You don't like GC? Do you?

Atila Neves atila.neves at gmail.com
Sat Oct 13 13:08:30 UTC 2018


On Friday, 12 October 2018 at 23:24:56 UTC, Stanislav Blinov 
wrote:
> On Friday, 12 October 2018 at 21:34:35 UTC, Atila Neves wrote:
>
>>>> -------------------------------
>>>> When writing a throwaway script...
>>>
>>> ...there's absolutely no need for a GC.
>>
>> True. There's also absolutely no need for computer languages 
>> either, machine code is sufficient.
>
> Funny. Now for real, in a throwaway script, what is there to 
> gain from a GC? Allocate away and forget about it.

In case you run out of memory, the GC scans. That's the gain.

>>> In fact, the GC runtime will only detract from performance.
>
>> Demonstrably untrue. It puzzles me why this myth persists.
>
> Myth, is it now?

Yes.

> Unless all you do is allocate memory, which isn't any kind of 
> useful application, pretty much on each sweep run the GC's 
> metadata is *cold*.

*If* the GC scans.

>> There are trade-offs, and one should pick whatever is best for 
>> the situation at hand.
>
> Exactly. Which is *not at all* what the OP is encouraging to do.

I disagree. What I got from the OP was that for most code, the GC 
helps. I agree with that sentiment.

> Alright, from one non-native English speaker to another, well 
> done, I salute you.

The only way I'd qualify as a non-native English speaker would be 
to pedantically assert that I can't be due to not having learned 
it first. In any case, I'd never make fun of somebody's English 
if they're non-native, and that's most definitely not what I was 
trying to do here - I assume the words "simple" and "easy" exist 
in most languages. I was arguing about semantics.

> To the point: *that* is a myth. The bugs you're referring to 
> are not *solved* by the GC, they're swept under a rug.

Not in my experience. They've literally disappeared from the code 
I write.

> Because the bugs themselves are in the heads, stemming from 
> that proverbial programmer laziness. It's like everyone is 
> Scarlett O'Hara with a keyboard.

IMHO, lazy programmers are good programmers.

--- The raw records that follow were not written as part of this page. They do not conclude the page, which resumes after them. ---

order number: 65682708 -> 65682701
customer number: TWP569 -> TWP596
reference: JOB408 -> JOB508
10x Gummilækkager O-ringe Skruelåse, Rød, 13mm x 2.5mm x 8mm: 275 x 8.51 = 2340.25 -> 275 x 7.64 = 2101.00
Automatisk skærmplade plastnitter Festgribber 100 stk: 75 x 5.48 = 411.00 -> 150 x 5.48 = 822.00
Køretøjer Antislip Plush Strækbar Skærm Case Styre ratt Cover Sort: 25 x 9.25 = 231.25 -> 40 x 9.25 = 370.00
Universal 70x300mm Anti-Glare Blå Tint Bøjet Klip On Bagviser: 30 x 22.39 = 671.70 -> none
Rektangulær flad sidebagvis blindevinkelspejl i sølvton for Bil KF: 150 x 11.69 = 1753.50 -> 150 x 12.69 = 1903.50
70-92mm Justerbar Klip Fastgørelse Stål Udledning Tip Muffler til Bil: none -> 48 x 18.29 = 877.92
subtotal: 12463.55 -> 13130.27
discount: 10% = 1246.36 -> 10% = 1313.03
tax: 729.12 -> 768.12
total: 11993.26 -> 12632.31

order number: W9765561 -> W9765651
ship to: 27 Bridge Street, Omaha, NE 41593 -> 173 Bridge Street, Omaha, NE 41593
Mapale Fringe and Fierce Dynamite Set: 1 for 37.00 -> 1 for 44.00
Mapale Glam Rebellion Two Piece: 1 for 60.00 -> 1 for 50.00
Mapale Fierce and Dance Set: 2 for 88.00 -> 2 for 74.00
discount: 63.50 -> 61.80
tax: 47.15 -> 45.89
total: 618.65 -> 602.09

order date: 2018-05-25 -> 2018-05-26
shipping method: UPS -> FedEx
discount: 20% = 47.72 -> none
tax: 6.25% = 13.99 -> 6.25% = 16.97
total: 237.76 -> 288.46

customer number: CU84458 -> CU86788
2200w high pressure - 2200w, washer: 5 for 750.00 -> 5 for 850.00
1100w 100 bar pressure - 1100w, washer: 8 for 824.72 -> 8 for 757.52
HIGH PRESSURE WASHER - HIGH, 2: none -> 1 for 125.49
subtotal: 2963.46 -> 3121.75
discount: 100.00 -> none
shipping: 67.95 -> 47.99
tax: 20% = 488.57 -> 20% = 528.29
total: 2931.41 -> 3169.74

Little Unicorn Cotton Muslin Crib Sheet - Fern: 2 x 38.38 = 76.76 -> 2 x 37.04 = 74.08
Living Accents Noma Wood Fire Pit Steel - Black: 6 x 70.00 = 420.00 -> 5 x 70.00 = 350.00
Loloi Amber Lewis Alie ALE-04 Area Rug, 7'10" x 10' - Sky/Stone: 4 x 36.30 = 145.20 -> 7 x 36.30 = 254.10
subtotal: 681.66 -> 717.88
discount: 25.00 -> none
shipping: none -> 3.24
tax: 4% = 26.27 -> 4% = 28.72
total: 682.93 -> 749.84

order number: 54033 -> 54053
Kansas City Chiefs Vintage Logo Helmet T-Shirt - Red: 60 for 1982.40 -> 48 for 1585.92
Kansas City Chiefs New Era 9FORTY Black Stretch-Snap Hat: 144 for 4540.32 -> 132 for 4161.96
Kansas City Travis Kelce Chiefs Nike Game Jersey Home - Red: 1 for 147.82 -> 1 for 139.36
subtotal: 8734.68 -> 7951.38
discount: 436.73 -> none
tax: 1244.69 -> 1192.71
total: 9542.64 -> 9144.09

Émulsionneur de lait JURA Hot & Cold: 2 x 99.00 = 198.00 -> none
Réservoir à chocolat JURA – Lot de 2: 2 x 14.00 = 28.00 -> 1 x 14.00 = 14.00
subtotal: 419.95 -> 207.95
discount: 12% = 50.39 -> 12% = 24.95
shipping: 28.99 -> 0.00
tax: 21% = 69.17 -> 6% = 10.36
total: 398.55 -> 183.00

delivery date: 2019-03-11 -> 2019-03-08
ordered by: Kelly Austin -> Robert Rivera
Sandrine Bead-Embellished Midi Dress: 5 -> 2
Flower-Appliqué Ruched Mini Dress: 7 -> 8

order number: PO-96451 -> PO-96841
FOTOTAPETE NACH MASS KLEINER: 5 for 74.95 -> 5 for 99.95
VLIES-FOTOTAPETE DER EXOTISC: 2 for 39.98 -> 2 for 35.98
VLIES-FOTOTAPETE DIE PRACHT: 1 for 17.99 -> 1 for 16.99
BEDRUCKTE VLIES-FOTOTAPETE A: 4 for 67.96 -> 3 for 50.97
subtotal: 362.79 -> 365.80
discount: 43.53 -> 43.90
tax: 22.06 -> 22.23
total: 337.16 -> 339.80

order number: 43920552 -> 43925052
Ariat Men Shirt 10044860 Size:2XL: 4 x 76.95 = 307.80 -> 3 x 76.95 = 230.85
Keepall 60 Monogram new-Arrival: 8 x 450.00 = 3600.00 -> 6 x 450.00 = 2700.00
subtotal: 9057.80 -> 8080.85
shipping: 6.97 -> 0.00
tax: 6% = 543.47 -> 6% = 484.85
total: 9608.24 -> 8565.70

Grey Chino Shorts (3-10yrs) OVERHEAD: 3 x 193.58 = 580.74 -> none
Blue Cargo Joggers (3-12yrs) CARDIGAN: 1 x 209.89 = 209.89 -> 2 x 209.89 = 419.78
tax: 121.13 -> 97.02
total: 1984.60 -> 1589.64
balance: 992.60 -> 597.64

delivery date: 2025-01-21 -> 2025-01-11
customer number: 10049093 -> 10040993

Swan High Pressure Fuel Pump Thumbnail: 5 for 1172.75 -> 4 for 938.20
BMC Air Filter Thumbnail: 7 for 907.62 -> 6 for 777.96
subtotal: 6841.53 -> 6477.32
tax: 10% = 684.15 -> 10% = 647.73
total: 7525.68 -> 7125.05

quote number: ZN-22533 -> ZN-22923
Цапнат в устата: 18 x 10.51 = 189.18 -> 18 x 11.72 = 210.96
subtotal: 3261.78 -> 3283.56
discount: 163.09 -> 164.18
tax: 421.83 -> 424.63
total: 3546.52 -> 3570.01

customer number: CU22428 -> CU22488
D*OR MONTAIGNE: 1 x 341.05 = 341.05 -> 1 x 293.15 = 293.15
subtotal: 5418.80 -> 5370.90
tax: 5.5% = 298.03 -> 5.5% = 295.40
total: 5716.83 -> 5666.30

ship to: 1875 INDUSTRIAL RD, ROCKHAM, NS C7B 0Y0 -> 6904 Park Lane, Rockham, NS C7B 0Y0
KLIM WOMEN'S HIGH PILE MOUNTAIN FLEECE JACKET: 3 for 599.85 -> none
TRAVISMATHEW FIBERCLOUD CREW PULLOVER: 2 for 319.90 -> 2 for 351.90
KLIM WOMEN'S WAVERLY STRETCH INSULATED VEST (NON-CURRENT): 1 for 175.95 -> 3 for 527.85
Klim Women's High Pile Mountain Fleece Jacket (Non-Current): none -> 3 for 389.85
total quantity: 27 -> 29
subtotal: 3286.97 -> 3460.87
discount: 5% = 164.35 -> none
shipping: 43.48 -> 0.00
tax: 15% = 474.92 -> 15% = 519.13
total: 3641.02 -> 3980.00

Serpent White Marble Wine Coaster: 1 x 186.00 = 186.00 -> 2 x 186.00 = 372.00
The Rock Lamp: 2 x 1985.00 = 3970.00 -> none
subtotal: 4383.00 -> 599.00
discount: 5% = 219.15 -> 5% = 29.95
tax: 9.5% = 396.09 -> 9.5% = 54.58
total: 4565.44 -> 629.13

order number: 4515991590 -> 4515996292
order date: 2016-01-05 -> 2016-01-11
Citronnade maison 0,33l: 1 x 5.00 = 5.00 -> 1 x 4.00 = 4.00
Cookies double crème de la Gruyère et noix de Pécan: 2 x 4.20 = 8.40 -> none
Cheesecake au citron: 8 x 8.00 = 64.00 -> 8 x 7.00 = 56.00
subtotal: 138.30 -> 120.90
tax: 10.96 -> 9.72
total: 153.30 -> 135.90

> For most applications, you *do* know how much memory you'll 
> need, either exactly or an estimation.

I don't, maybe you do. I don't even care unless I have to. See my 
comment above about being lazy.

> Well, I guess either of those do take more arguments than a 
> "new", so yup, you do indeed write "less" code. Only that you 
> have no clue how much more code is hiding behind that "new",

I have a clue. I could even look at the druntime code if I really 
cared. But I don't.

> how many indirections, DLL calls, syscalls with libc's 
> wonderful poison that is errno... You don't want to think about 
> that.

That's right, I don't.

> Then two people start using your script. Then ten, a hundred, a 
> thousand. Then it becomes a part of an OS distribution. And no 
> one wants to "think about that".

Meh. There are so many executables that are part of distributions 
that are written in Python, Ruby or JavaScript.

>> For me, the power of tracing GC is that I don't need to think 
>> about ownership, lifetimes, or manual memory management.
>
> Yes you do, don't delude yourself.

No, I don't. I used to in C++, and now I don't.

> Pretty much the only way you don't is if you're writing purely 
> functional code.

I write pure functional code by default. I only use side-effects 
when I have to and I isolate the code that does.

> But we're talking about D here.
> Reassigned a reference? You thought about that. If you didn't, 
> you just wrote a nasty bug. How much more hypocrisy can we 
> reach here?

I probably didn't write a nasty bug if the pointer that was 
reassigned was to GC allocated memory. It lives as long as it has 
to, I don't think about it.

> "Fun" fact: it's not @safe to "new" anything in D if your 
> program uses any classes. Thing is, it does unconditionally 
> thanks to DRuntime.

I hardly ever use classes in D, but I'd like to know more about 
why it's not @safe.

>> Yes, there are other resources to manage. RAII nearly always 
>> manages that, I don't need to think about that either.
>
> Yes you do. You do need to write those destructors or scoped 
> finalizers, don't you? Or so help me use a third-party library 
> that implements those? There's fundamentally *no* difference 
> from memory management here. None, zero, zip.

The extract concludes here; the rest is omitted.